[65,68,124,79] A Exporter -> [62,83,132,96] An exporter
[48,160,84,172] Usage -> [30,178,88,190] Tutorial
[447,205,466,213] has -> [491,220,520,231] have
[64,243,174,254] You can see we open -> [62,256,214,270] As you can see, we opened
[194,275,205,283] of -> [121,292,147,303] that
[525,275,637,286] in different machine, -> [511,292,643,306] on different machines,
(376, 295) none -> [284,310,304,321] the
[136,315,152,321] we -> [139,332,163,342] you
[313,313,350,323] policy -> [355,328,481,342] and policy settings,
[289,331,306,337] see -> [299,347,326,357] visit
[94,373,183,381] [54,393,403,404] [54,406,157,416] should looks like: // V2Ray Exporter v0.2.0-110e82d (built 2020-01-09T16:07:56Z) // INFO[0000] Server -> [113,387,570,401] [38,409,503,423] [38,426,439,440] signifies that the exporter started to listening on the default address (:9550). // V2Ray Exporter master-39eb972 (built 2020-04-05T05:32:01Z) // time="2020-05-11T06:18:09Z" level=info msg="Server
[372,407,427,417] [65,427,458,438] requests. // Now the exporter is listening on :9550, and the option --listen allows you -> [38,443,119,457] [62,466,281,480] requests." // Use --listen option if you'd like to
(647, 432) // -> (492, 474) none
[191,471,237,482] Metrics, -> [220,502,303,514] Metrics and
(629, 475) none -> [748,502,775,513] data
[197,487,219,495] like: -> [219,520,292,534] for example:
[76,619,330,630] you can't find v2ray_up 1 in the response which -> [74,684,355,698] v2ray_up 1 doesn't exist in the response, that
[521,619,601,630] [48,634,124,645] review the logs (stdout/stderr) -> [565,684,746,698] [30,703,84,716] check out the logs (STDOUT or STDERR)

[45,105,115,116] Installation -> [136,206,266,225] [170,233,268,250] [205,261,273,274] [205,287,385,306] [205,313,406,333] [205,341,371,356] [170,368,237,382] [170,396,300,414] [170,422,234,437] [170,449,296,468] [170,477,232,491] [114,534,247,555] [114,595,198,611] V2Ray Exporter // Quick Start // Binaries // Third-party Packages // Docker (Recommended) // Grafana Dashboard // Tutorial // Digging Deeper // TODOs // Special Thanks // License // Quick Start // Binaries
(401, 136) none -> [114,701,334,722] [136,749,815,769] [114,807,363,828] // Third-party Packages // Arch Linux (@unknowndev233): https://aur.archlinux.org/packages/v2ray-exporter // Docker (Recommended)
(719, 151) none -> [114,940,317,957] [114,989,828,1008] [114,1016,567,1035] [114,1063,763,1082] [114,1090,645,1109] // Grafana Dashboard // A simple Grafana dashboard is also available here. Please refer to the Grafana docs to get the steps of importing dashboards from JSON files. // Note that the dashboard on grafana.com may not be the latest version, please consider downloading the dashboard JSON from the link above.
■ ■ ■ ■
Where a line of the data above includes "listening", copy that line.

[94,373,183,381] [54,393,403,404] [54,406,157,416] should looks like: // V2Ray Exporter v0.2.0-110e82d (built 2020-01-09T16:07:56Z) // INFO[0000] Server -> [113,387,570,401] [38,409,503,423] [38,426,439,440] signifies that the exporter started to listening on the default address (:9550). // V2Ray Exporter master-39eb972 (built 2020-04-05T05:32:01Z) // time="2020-05-11T06:18:09Z" level=info msg="Server
[372,407,427,417] [65,427,458,438] requests. // Now the exporter is listening on :9550, and the option --listen allows you -> [38,443,119,457] [62,466,281,480] requests." // Use --listen option if you'd like to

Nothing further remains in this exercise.